**WHAT THE TASK REQUIRES**
Among the records below, find the lines that contain "panel" and copy each of them.

Web page revision data:
# # #
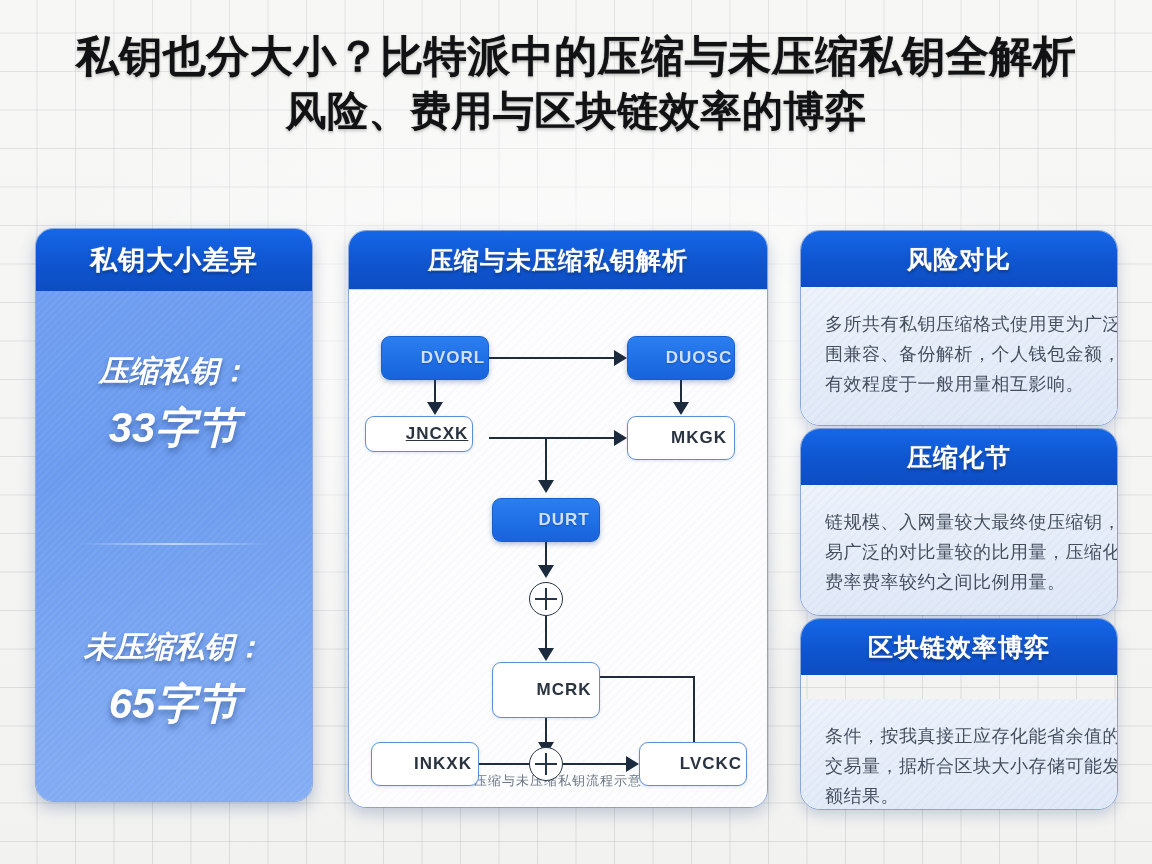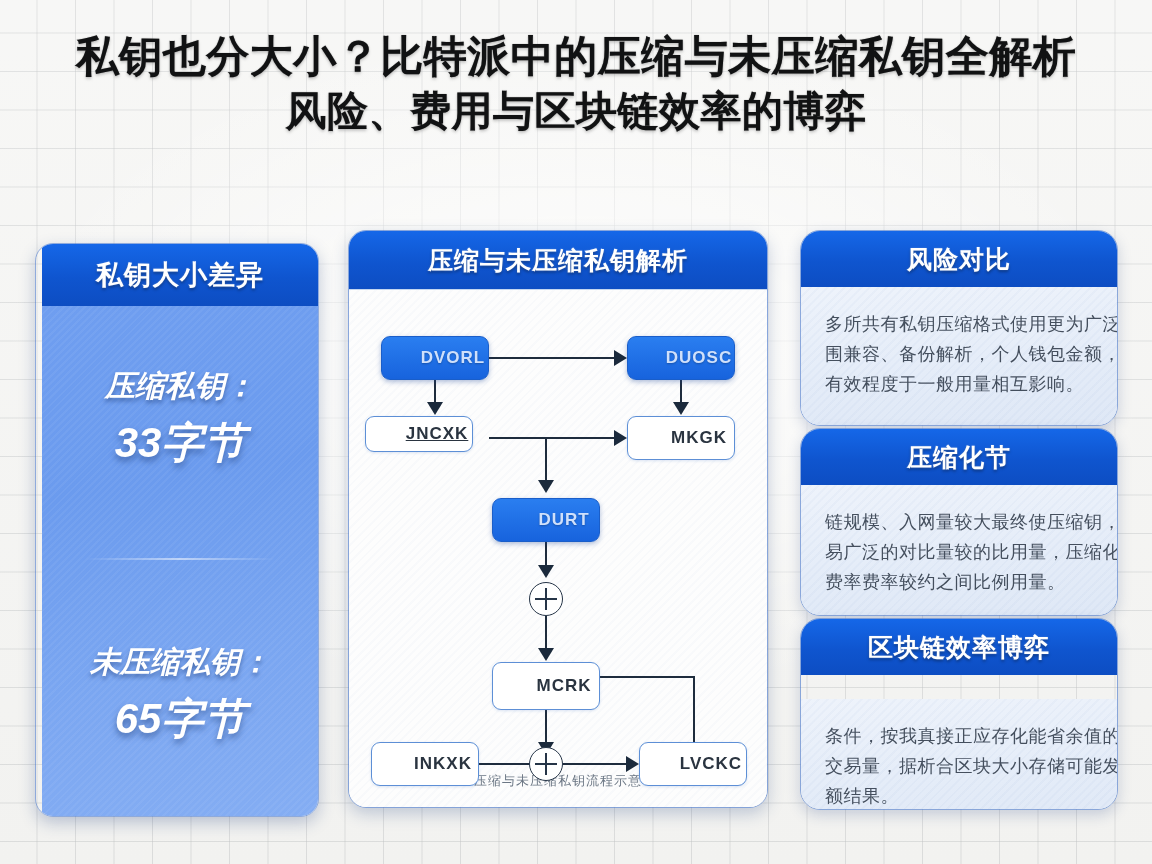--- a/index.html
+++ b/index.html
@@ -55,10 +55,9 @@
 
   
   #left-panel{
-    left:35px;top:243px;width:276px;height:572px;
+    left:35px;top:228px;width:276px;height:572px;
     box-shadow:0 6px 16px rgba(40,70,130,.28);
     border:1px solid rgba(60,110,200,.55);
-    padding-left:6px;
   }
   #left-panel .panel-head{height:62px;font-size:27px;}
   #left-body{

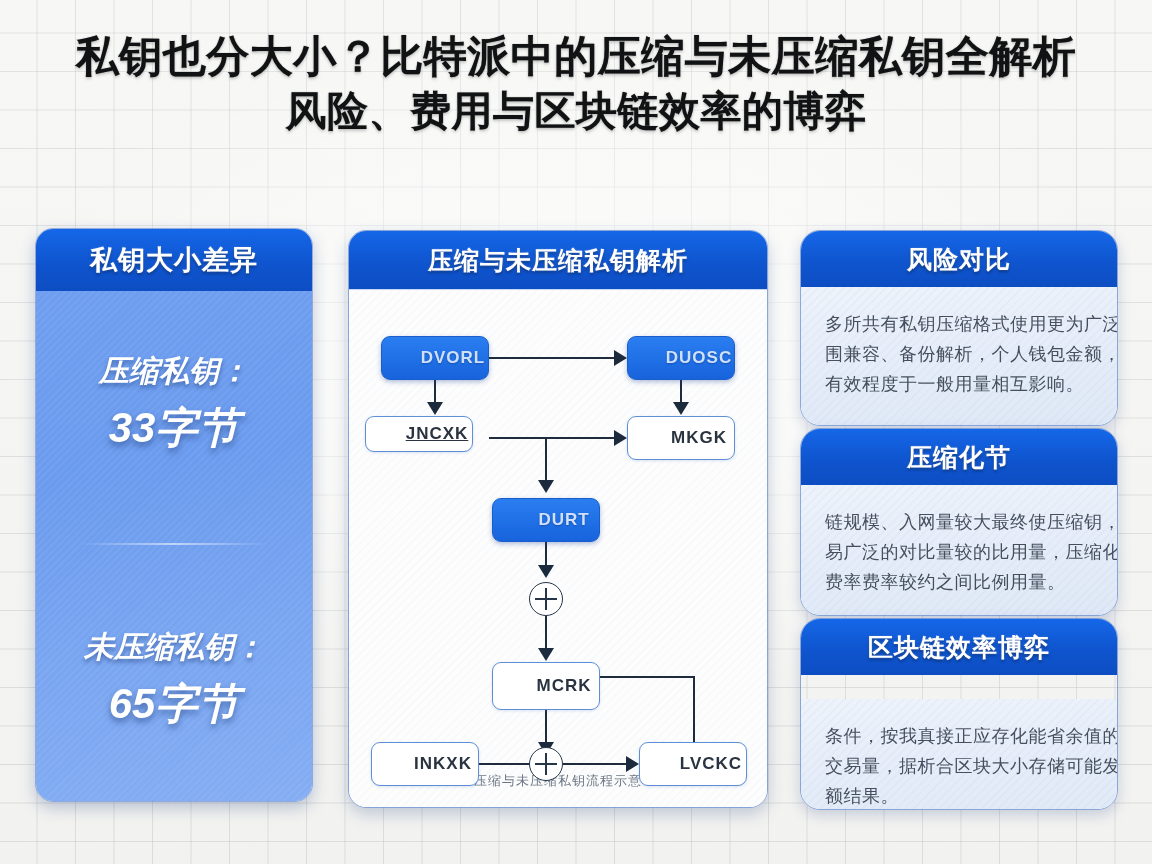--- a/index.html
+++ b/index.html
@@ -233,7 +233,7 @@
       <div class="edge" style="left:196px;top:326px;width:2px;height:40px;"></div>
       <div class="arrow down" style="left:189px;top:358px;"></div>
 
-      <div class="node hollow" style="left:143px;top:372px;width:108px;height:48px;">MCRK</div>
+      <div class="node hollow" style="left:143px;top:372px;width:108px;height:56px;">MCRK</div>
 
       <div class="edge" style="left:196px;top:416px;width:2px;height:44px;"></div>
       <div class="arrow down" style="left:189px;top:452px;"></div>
# # #
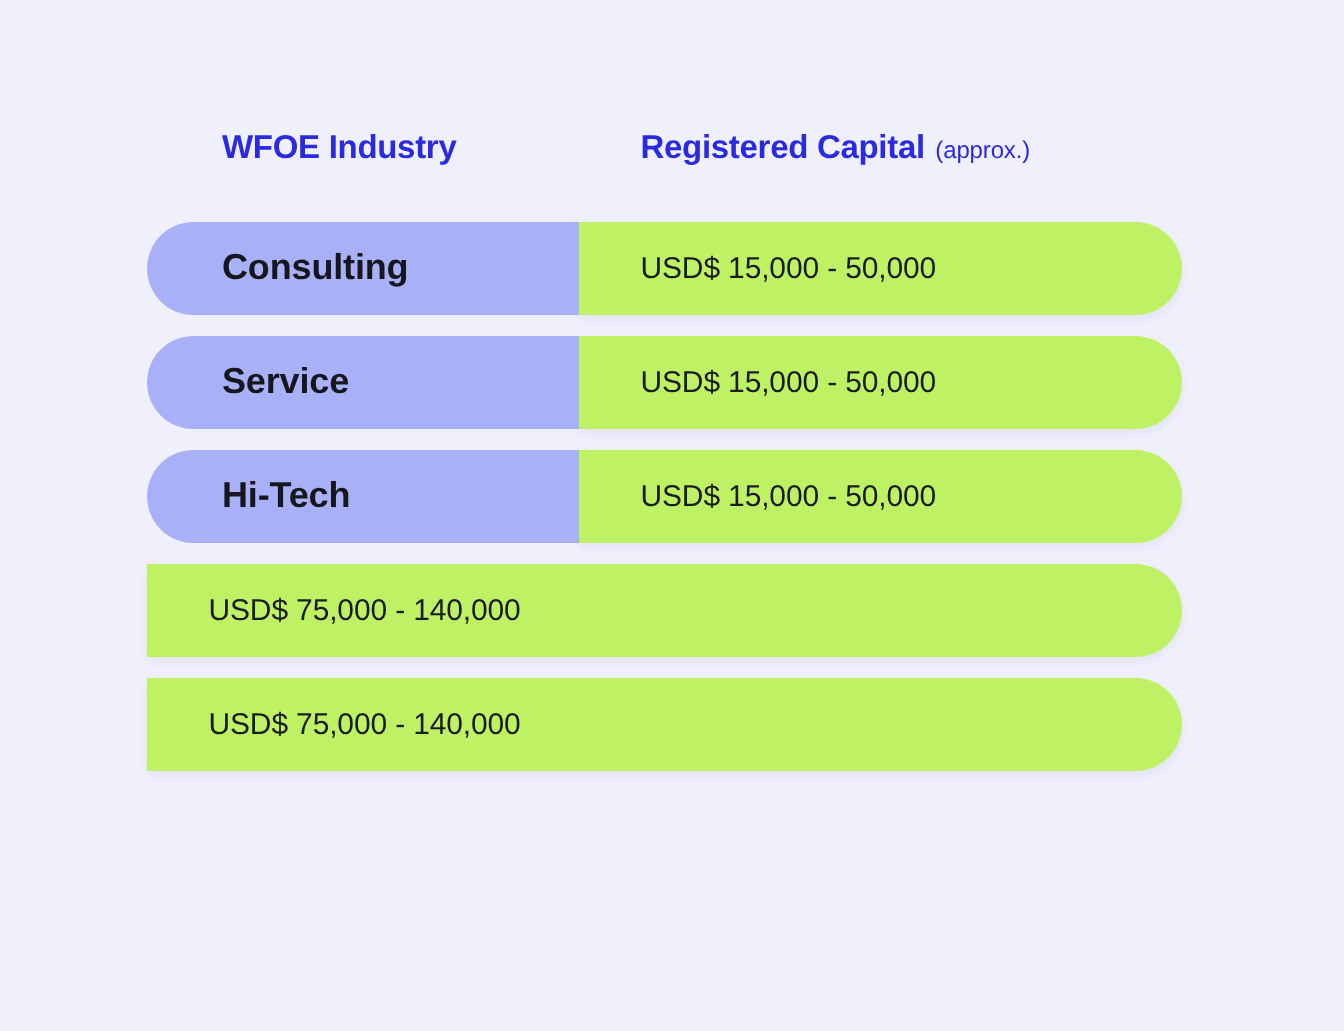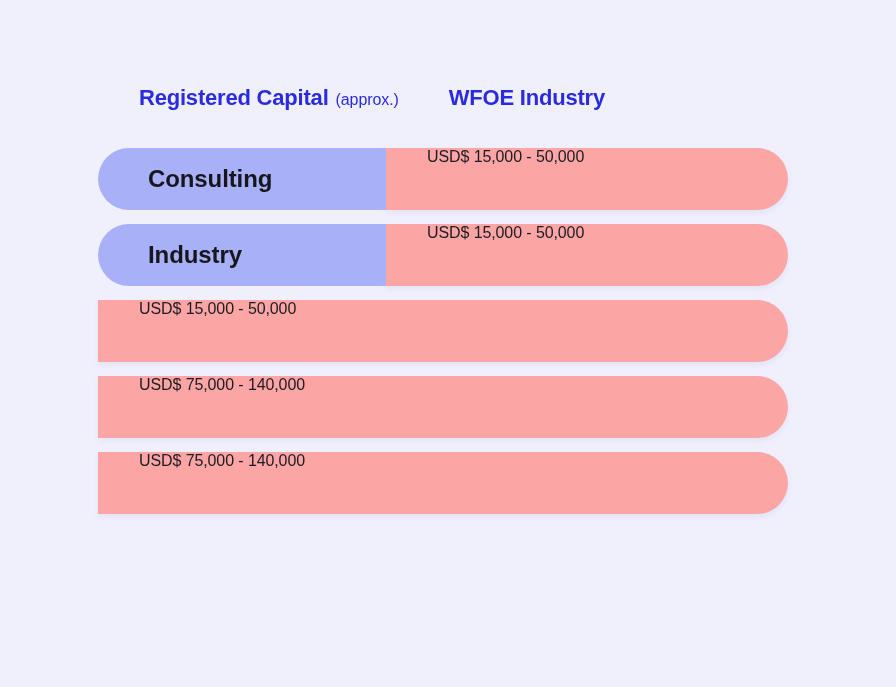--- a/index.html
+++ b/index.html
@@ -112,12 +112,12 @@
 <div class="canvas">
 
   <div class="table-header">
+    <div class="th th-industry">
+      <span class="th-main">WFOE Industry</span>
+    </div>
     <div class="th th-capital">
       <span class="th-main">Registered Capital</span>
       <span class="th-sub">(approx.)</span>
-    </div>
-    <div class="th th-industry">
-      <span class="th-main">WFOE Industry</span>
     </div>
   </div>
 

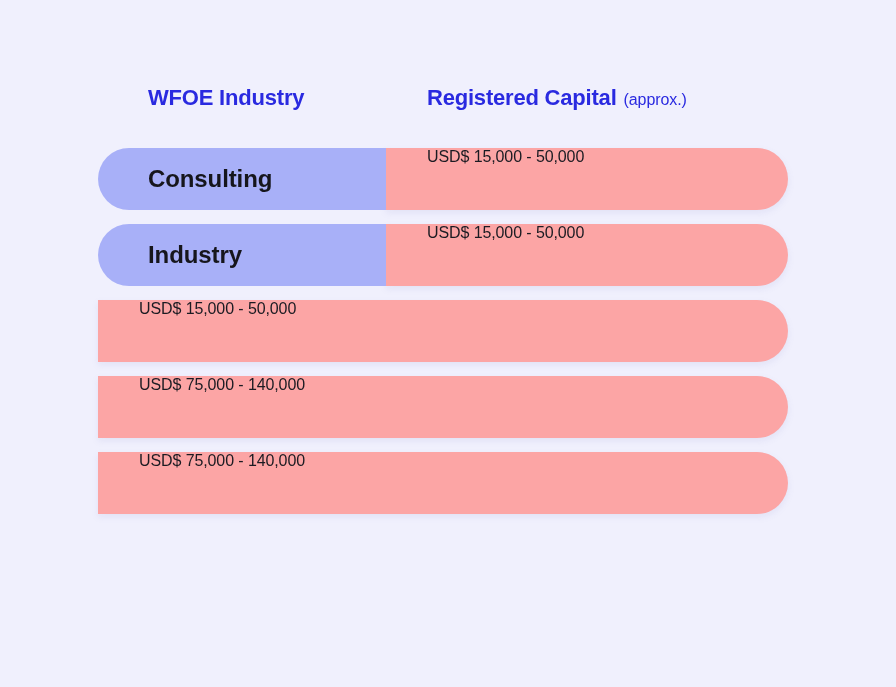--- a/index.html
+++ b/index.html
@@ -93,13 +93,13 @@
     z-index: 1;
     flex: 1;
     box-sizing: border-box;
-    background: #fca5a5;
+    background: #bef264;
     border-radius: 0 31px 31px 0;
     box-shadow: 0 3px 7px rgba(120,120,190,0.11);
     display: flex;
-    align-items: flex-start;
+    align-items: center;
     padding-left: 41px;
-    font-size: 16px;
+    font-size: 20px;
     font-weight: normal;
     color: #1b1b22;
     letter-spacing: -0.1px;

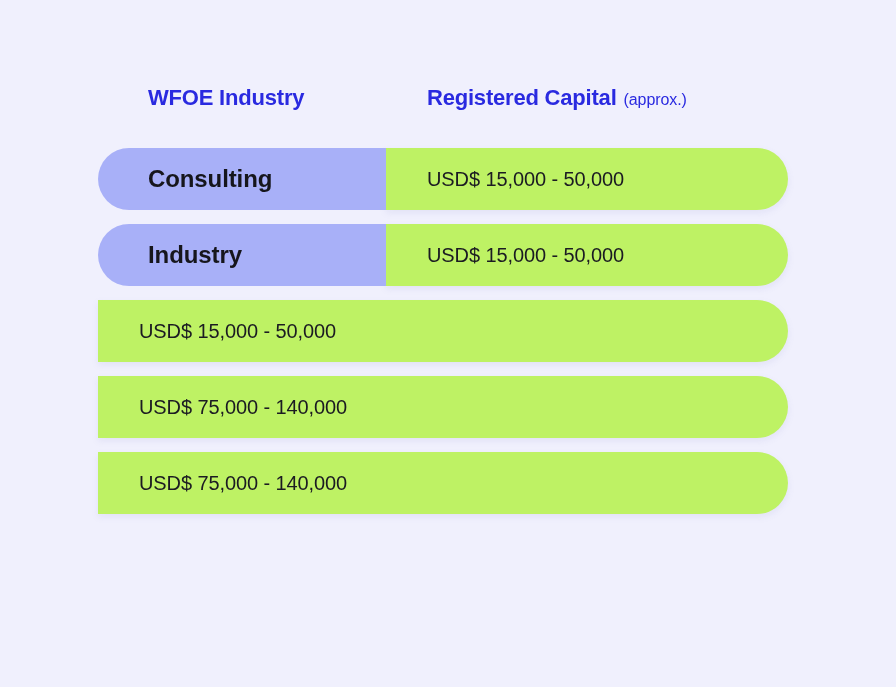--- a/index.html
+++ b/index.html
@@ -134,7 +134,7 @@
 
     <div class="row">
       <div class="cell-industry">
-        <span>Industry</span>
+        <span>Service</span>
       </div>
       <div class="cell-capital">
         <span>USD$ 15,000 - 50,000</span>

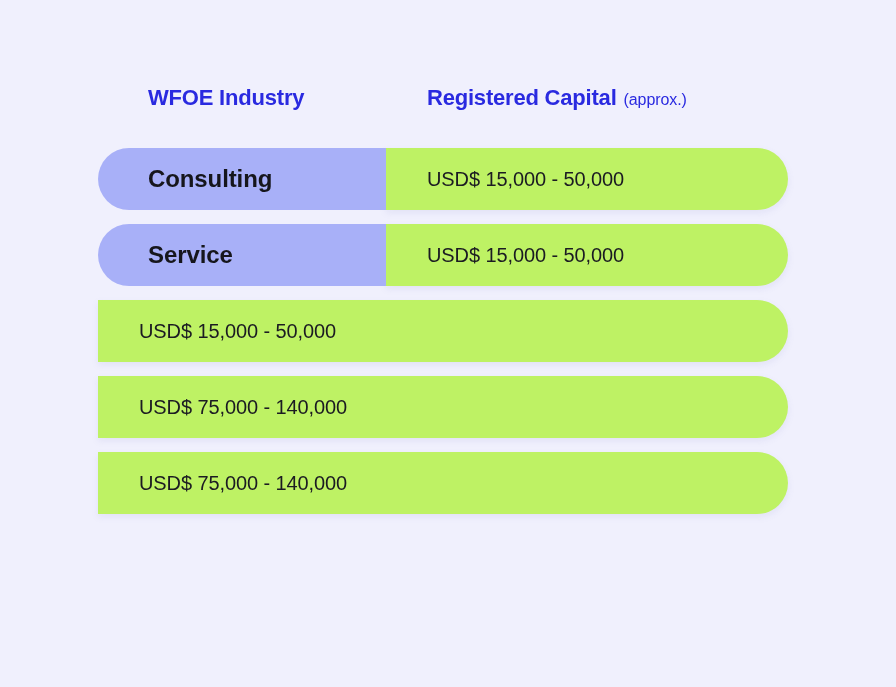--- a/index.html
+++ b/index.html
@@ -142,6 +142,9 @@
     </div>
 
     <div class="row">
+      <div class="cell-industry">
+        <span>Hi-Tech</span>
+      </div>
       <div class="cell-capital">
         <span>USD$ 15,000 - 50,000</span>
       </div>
# # #
**EXPECTED ANSWER**
   #left-panel{
   #left-panel .panel-head{height:62px;font-size:27px;}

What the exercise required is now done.